● WHAT THE TASK ASKS
Could you reproduce all the entries under this sentence exactly, leaving the images aside?

(Collected data entries)
- - -
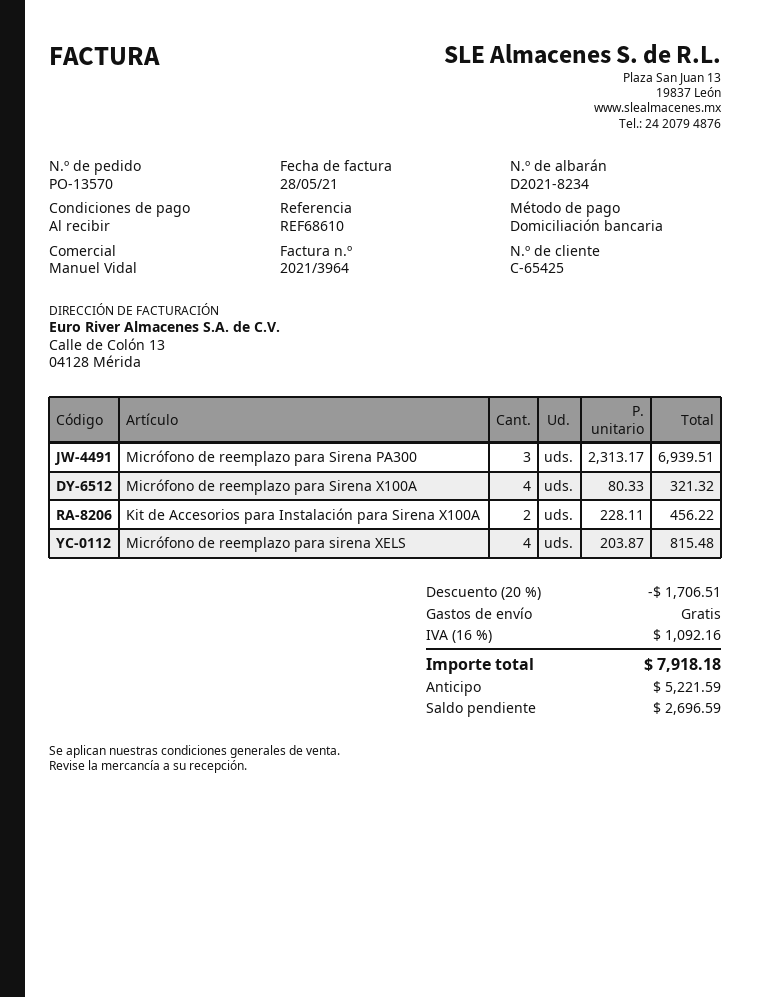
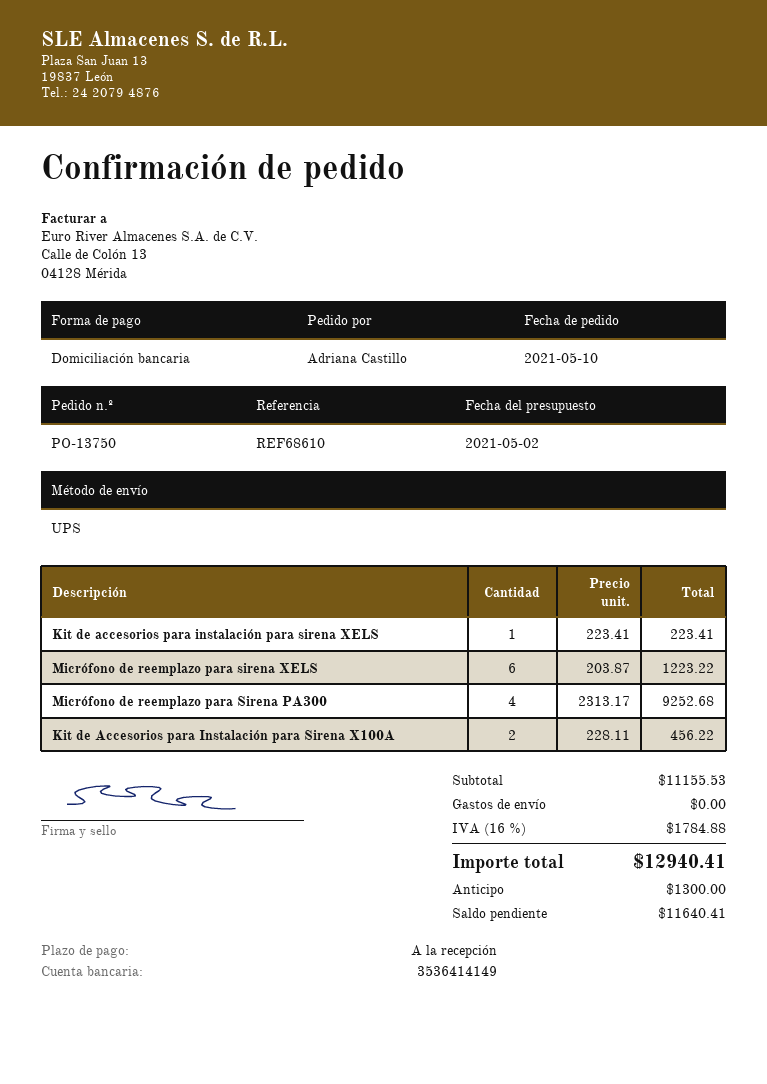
order number: PO-13570 -> PO-13750
Micrófono de reemplazo para Sirena PA300: 3 x 2313.17 = 6939.51 -> 4 x 2313.17 = 9252.68
Micrófono de reemplazo para Sirena X100A: 4 x 80.33 = 321.32 -> none
Micrófono de reemplazo para sirena XELS: 4 x 203.87 = 815.48 -> 6 x 203.87 = 1223.22
Kit de accesorios para instalación para sirena XELS: none -> 1 x 223.41 = 223.41
discount: 20% = 1706.51 -> none
tax: 16% = 1092.16 -> 16% = 1784.88
total: 7918.18 -> 12940.41
deposit: 5221.59 -> 1300.00
balance: 2696.59 -> 11640.41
- - -
● TASK ANSWER
order number: PO-13570 -> PO-13750
Micrófono de reemplazo para Sirena PA300: 3 x 2313.17 = 6939.51 -> 4 x 2313.17 = 9252.68
Micrófono de reemplazo para Sirena X100A: 4 x 80.33 = 321.32 -> none
Micrófono de reemplazo para sirena XELS: 4 x 203.87 = 815.48 -> 6 x 203.87 = 1223.22
Kit de accesorios para instalación para sirena XELS: none -> 1 x 223.41 = 223.41
discount: 20% = 1706.51 -> none
tax: 16% = 1092.16 -> 16% = 1784.88
total: 7918.18 -> 12940.41
deposit: 5221.59 -> 1300.00
balance: 2696.59 -> 11640.41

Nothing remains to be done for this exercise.